AMY GOODMAN: Who did they say was the person that you
had actually spoken to?
RANDALL ROBINSON: No, but that it was not someone who
worked at the house because they know my voice when they hear it
and they respond to it because I call so many times. This was
something new, a new person, a new voice, with a new kind of
tone. That is when we began to be concerned that something was
amiss.
AMY GOODMAN: I will ask you the same question I asked
Congressmember Waters who also spoke with president Aristide.
The issue of whether president Aristide resigned. Did he say he
did or he didn't?
RANDALL ROBINSON: Emphatically not.
AMY GOODMAN He said he did not resign?
RANDALL ROBINSON: He did not resign. He did not
resign. He was kidnapped and all of the circumstances seem to
support his assertion. Had he resigned, we wouldn't need blacked
out windows and blocked communications and military taking him
away at gunpoint. Had he resigned, he would have been happy to
leave the country. He was not. He resisted. Emphatically not. He
did not resign. He was abducted by the United States, a
democratic, a democratically elected president, abducted by the
United States in the commission of an American induced coup.
This is a frightening thing to contemplate.
AMY GOODMAN: And again, Randall Robinson, you said you
spoke to president Aristide by a cell phone that was smuggled to
him?
RANDALL ROBINSON: Yes and I cannot call back because I
have no number and the only way they can call out is by cell
phone because they have not been provided with any land lines.

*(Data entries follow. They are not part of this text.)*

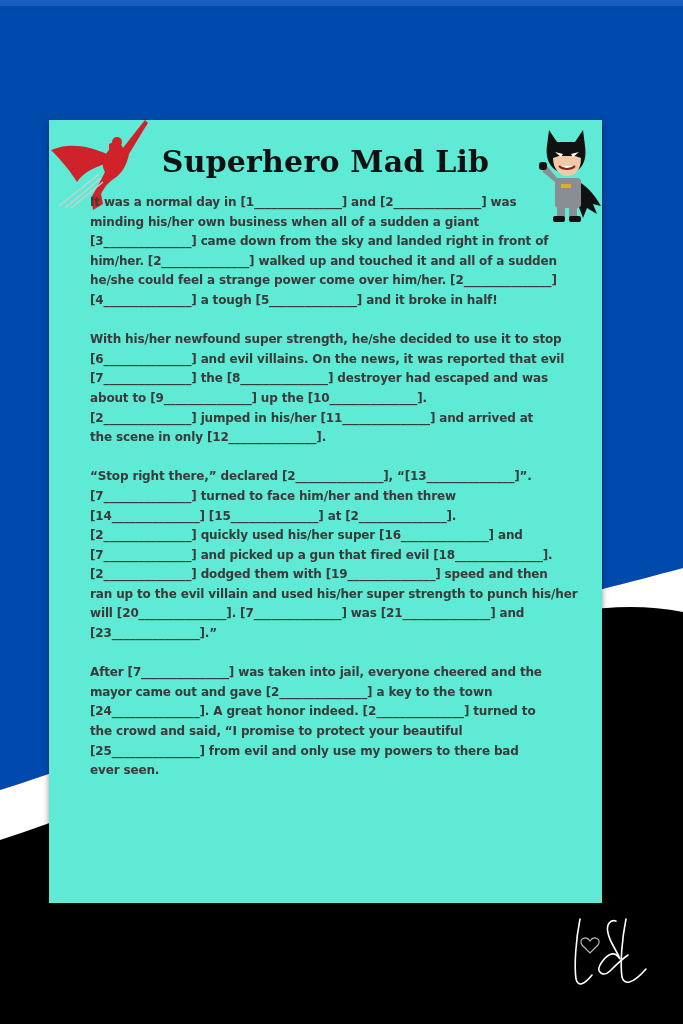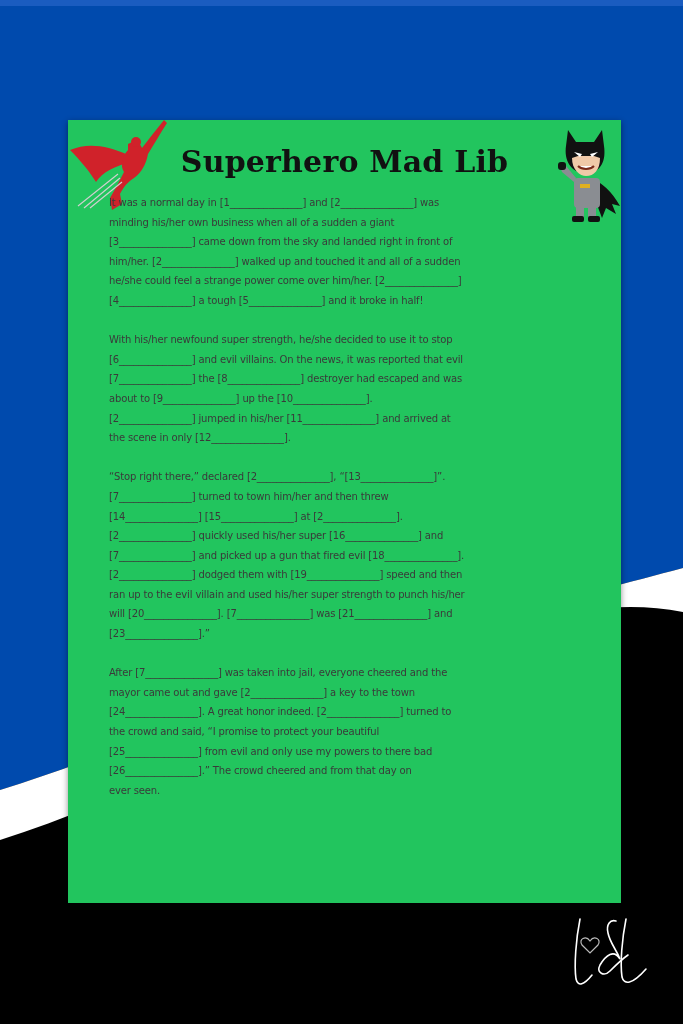--- a/index.html
+++ b/index.html
@@ -7,25 +7,25 @@
       width: 683px;
       height: 1024px;
       position: relative;
       overflow: hidden;
       background: #000;
       font-family: "Liberation Sans", sans-serif;
     }
     .bg-svg { position: absolute; left: 0; top: 0; width: 683px; height: 1024px; }
     .page {
       position: absolute;
-      left: 68px;
+      left: 49px;
       top: 120px;
       width: 553px;
       height: 783px;
-      background: #22c55e;
+      background: #5eead4;
       box-shadow: 0 2px 6px rgba(0,0,0,0.45);
     }
     .title {
       position: absolute;
       left: 0;
       width: 553px;
       top: 24px;
       text-align: center;
       font-family: "DejaVu Serif", serif;
       font-weight: bold;
@@ -35,24 +35,25 @@
       line-height: 36px;
     }
     .hero-left { position: absolute; left: 0; top: 0; width: 110px; height: 92px; }
     .hero-right { position: absolute; left: 482px; top: 6px; width: 72px; height: 100px; }
     .story {
       position: absolute;
       left: 41px;
       top: 73px;
       width: 480px;
       font-family: "DejaVu Sans", sans-serif;
-      font-size: 10px;
+      font-size: 12px;
       line-height: 19.6px;
       color: #3a3a3a;
       letter-spacing: -0.15px;
+      font-weight: bold;
     }
     .para { margin: 0 0 19.6px 0; }
     .line { white-space: nowrap; display: block; }
     .logo { position: absolute; left: 570px; top: 915px; width: 105px; height: 80px; }
   </style>
 </head>
 <body>
 
 <svg class="bg-svg" viewBox="0 0 683 1024" xmlns="http://www.w3.org/2000/svg">
   <rect x="0" y="0" width="683" height="1024" fill="#000000"></rect>
@@ -100,36 +101,35 @@
     <div class="para">
       <span class="line">With his/her newfound super strength, he/she decided to use it to stop</span>
       <span class="line">[6_______________] and evil villains. On the news, it was reported that evil</span>
       <span class="line">[7_______________] the [8_______________] destroyer had escaped and was</span>
       <span class="line">about to [9_______________] up the [10_______________].</span>
       <span class="line">[2_______________] jumped in his/her [11_______________] and arrived at</span>
       <span class="line">the scene in only [12_______________].</span>
     </div>
     <div class="para">
       <span class="line">“Stop right there,” declared [2_______________], “[13_______________]”.</span>
-      <span class="line">[7_______________] turned to town him/her and then threw</span>
+      <span class="line">[7_______________] turned to face him/her and then threw</span>
       <span class="line">[14_______________] [15_______________] at [2_______________].</span>
       <span class="line">[2_______________] quickly used his/her super [16_______________] and</span>
       <span class="line">[7_______________] and picked up a gun that fired evil [18_______________].</span>
       <span class="line">[2_______________] dodged them with [19_______________] speed and then</span>
       <span class="line">ran up to the evil villain and used his/her super strength to punch his/her</span>
       <span class="line">will [20_______________]. [7_______________] was [21_______________] and</span>
       <span class="line">[23_______________].”</span>
     </div>
     <div class="para">
       <span class="line">After [7_______________] was taken into jail, everyone cheered and the</span>
       <span class="line">mayor came out and gave [2_______________] a key to the town</span>
       <span class="line">[24_______________]. A great honor indeed. [2_______________] turned to</span>
       <span class="line">the crowd and said, “I promise to protect your beautiful</span>
       <span class="line">[25_______________] from evil and only use my powers to there bad</span>
-      <span class="line">[26_______________].” The crowd cheered and from that day on</span>
       <span class="line">ever seen.</span>
     </div>
   </div>
 </div>
 
 <svg class="logo" viewBox="0 0 105 80" xmlns="http://www.w3.org/2000/svg">
   <g fill="none" stroke="#ffffff" stroke-width="1.6" stroke-linecap="round">
     <path d="M10,4 C6,24 4,50 6,64 C8,72 14,70 22,60"></path>
     <path d="M56,4 C52,24 50,48 52,62 C54,70 62,70 76,54"></path>
     <path d="M46,6 C40,4 36,10 38,18 C40,28 46,34 50,44 C44,34 36,40 30,50 C26,58 34,62 40,56 C46,50 52,44 58,40"></path>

AMY GOODMAN: Did they say how long they will be
staying in this place that they are, the palace of the
Renaissance, they say they believe in the Central African
Republic?
RANDALL ROBINSON: I haven't been told anything. I told
her that last night I spoke to senator Dodd's foreign policy
person Janice O'Connell called me to say that she had learned
from the State Department that he was being taken to the Central
African Republic and she had also been told by the State
Department that they had refused, that the south Africans had
refused asylum. I told her that I didn't believe that that was
true because the South African foreign minister - [Noise] Hello?
AMY GOODMAN: Yes, Randall, Robinson, we hear you.
RANDALL ROBINSON: Because the South African foreign
minister had called me from India Mid-afternoon on Sunday and
she asked how I was doing and I thought I was going to be doing
much better, and I told her so. And I said because I'm sure that
president Aristide has arrived in South Africa. She said no, he
hasn't arrived here. We haven't heard anything from him. We
don't know where he is and then we became really alarmed. She
said there's been no request for asylum. So, you see, the State
Department is telling an interested public, including members of
the congress, that South Africa refused asylum. The State
Department knows better. They know that President Aristide was
not allowed to request asylum from South Africa or anybody else
because he was not allowed to make any phone calls before they
left Haiti, during the flight, and beyond.
AMY GOODMAN: Anything else you would like to add from
your conversation with president Aristide on this smuggled phone
that he got hold of after many hours incommunicado and now
saying he believes he is in the central African republic with
the first lady of Haiti, Mildred Aristide?
RANDALL ROBINSON: The phrase that he used several
times and asked of me to find a way to tell the Haitian people,
he said tell the world it's a coup, it's a coup, it's a coup.